Web page revision data:
§ §
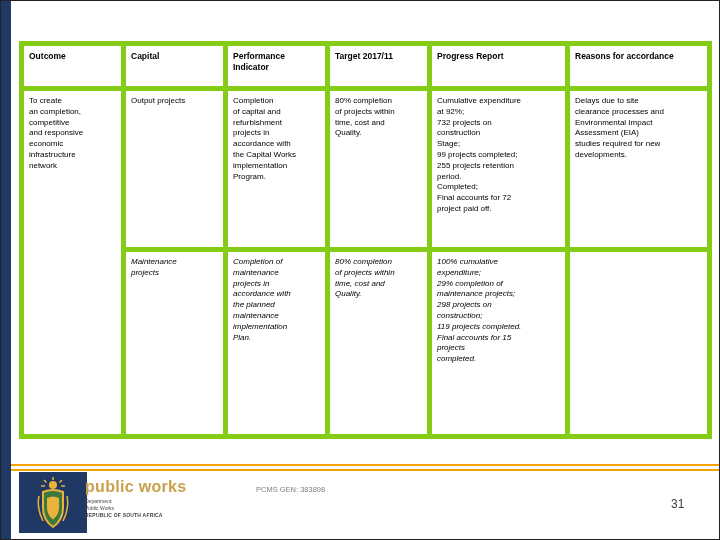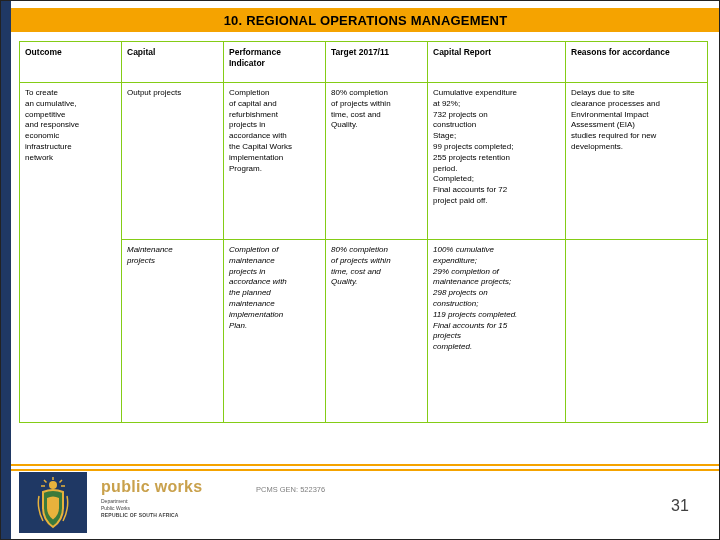"10. REGIONAL OPERATIONS MANAGEMENT" div.title-bar { html: <div>10. REGIONAL OPERATIONS MANAGEMENT</div> -> none }
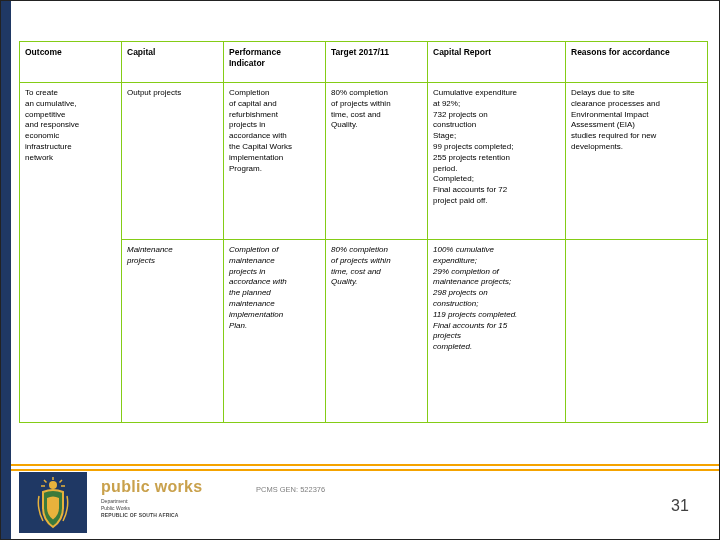"Outcome" .report-table th,.report-table td { border: 1px solid #84cc16 -> 5px solid #84cc16 }
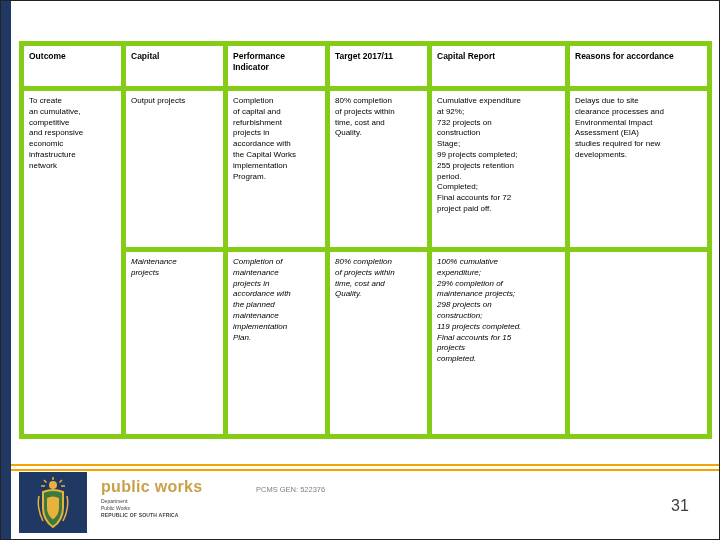"Capital Report" th { text: Capital -> Progress }
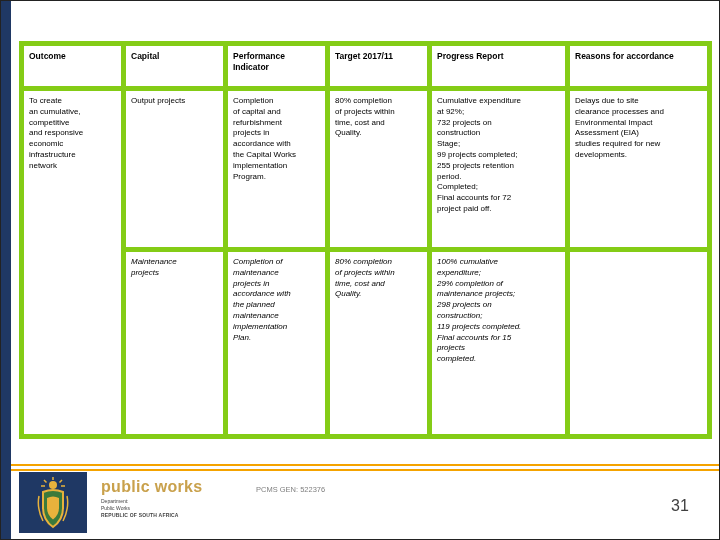"To create" td { text: cumulative -> completion }
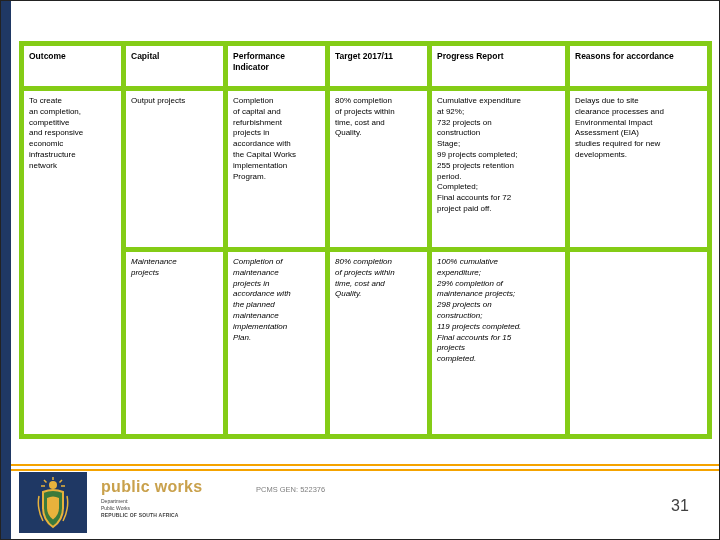"public works" .brand { left: 100px -> 84px }
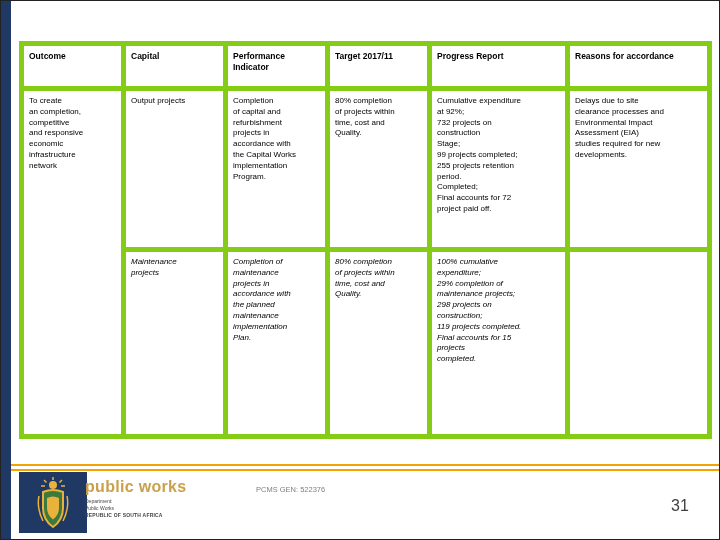"PCMS GEN: 522376" div.pcms { text: 522376 -> 383898 }
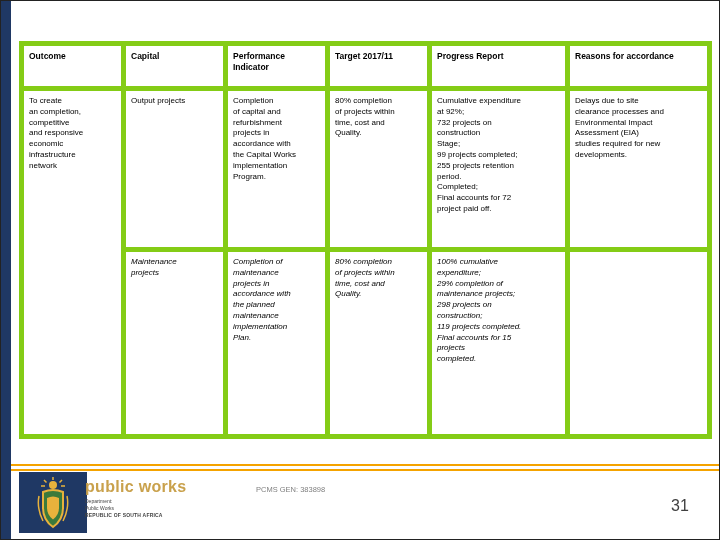"31" .page-number { font-size: 16px -> 12px }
§ §
What needs to be done:
Return each entry exactly as given. Leave the images out.

Solved exercise:
"10. REGIONAL OPERATIONS MANAGEMENT" div.title-bar { html: <div>10. REGIONAL OPERATIONS MANAGEMENT</div> -> none }
"Outcome" .report-table th,.report-table td { border: 1px solid #84cc16 -> 5px solid #84cc16 }
"Capital Report" th { text: Capital -> Progress }
"To create" td { text: cumulative -> completion }
"public works" .brand { left: 100px -> 84px }
"PCMS GEN: 522376" div.pcms { text: 522376 -> 383898 }
"31" .page-number { font-size: 16px -> 12px }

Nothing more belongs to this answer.